Real estate sales for both new and old construction seem to be picking up in the coastal areas, and local Realtors and developers say they expect the uptick to only get stronger as hesitant buyers and sellers decide it’s time to move.
“The last two weeks — literally, 14 days ago — I can tell you, it exploded,” Realtor Val Coz said March 23. “I have buyers coming out of the woodwork. The fence sitters are off the fence.”
In February statistics, released last month by the Realtors Association of the Palm Beaches, overall home sales in Palm Beach County were up 32 percent over the previous February.
Statewide, the number was less impressive at a 13 percent increase.
But local numbers for Highland Beach, Ocean Ridge and South Palm Beach show some upward movement, especially in Highland Beach where sales moved from 13 closings in February 2010, to 18 in February 2011 — or a 38.5 percent increase.
These days, even an increase in the number of new listings is good news, said Realtor Sue Tauriello, whose office — Tauriello & Company Real Estate Inc. — is on Atlantic Avenue in Delray Beach.
Tauriello says they’ve seen a definite spike in phone inquiries, showings and foot traffic.

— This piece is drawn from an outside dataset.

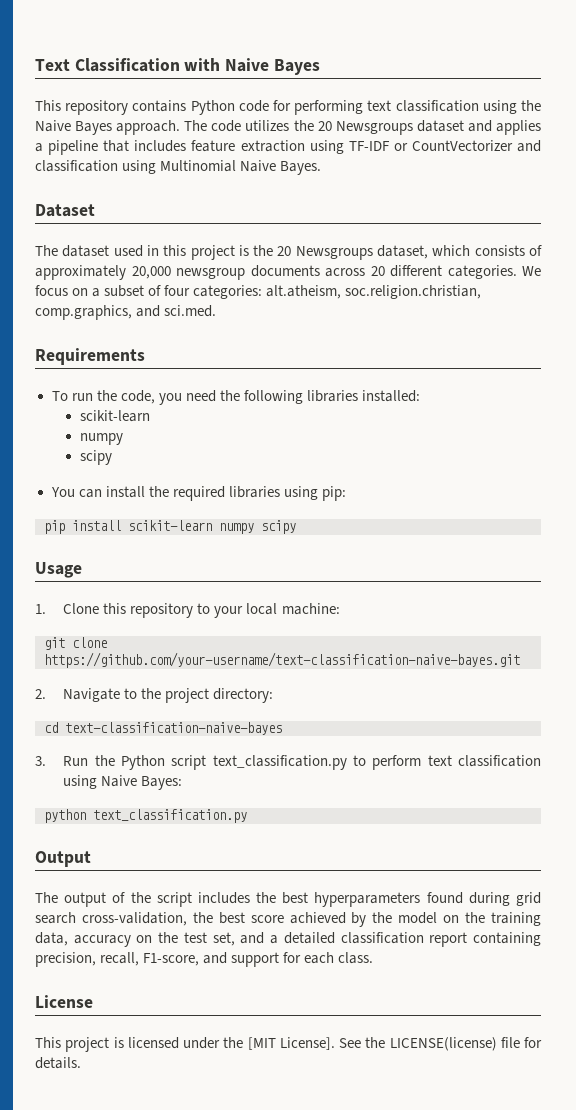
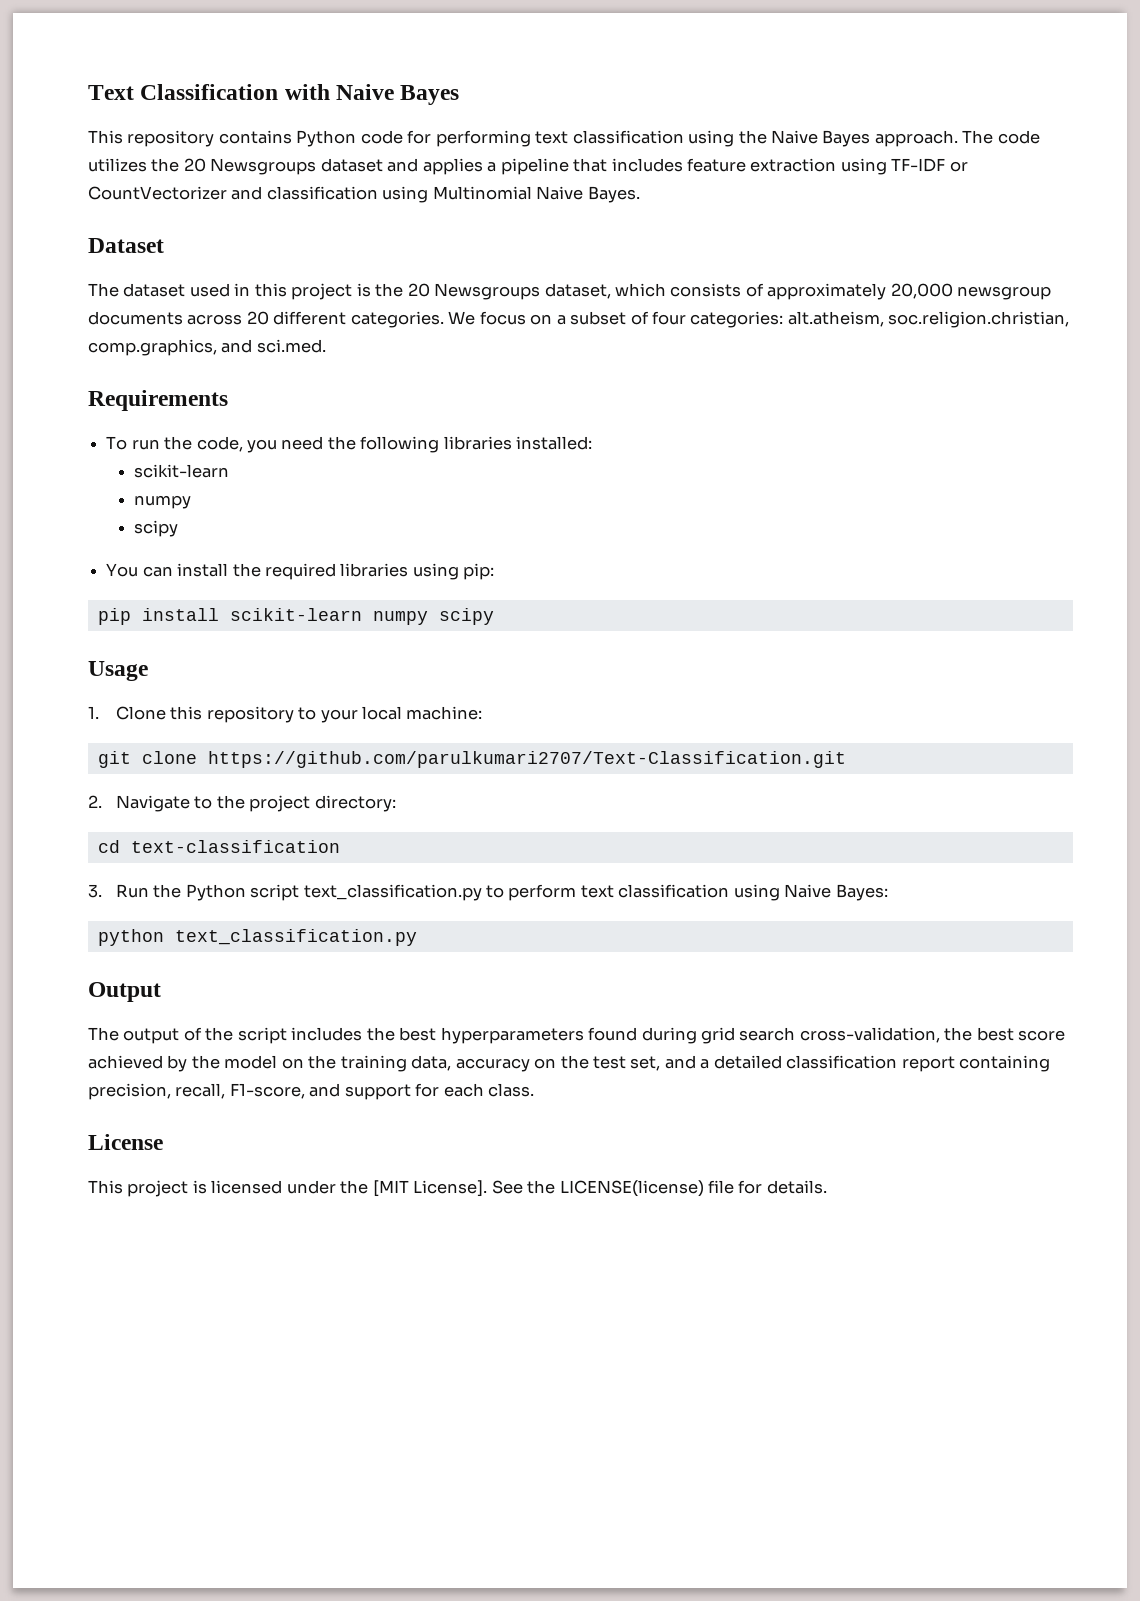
- git clone https://github.com/your-username/text-classification-naive-bayes.git
+ git clone https://github.com/parulkumari2707/Text-Classification.git
- cd text-classification-naive-bayes
+ cd text-classification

While anecdotal foot traffic isn’t an exact science, Tauriello says it definitely shows that buyers — especially the premier, high-end buyers interested in Palm Beach County’s coastal properties — are feeling more comfortable.
Indeed, she said her office just closed on a $7 million oceanfront home. The buyer was local, and upgrading to a grander property, she said.
“In general, there’s a more upbeat mood,” Tauriello said. “California buyers think we’re on clearance.”
According to the Realtors’ report, South Palm Beach’s February closings were the same as last year, while closings in Ocean Ridge were down slightly. Of course, when examining activity in such a small market, even one less closing can force a steep percentage drop in those monthly numbers.
Still, Tauriello is a bit giddy with how busy they are at her office.
“A lot of CEOs weren’t running out and buying $10 million homes when they were laying off people,” Tauriello said. “The fear is lessening.”
Mark Anthony Mollica, the sales director for the first new development to be built in Gulf Stream in about 30 years, says interest at their 4001 North Ocean project has been impressive.
The “4001 project” — in the part of Gulf Stream just incorporated in the March election — is being built by Kolter Tower LLC. Mollica said they have deposits on 11 of the 34 oceanfront units, or about $21 million in sales if all those closings go through.
“Our highest expectations have been met,” Mollica said. “We’re hoping this will launch further development.”
Coz, a Realtor with Fite Shavell who’s been selling in this market for eight years, said she’s encouraged with the recent movement — although home prices are still down as much as 30 percent.
But those good list prices are part of what’s stoking interest.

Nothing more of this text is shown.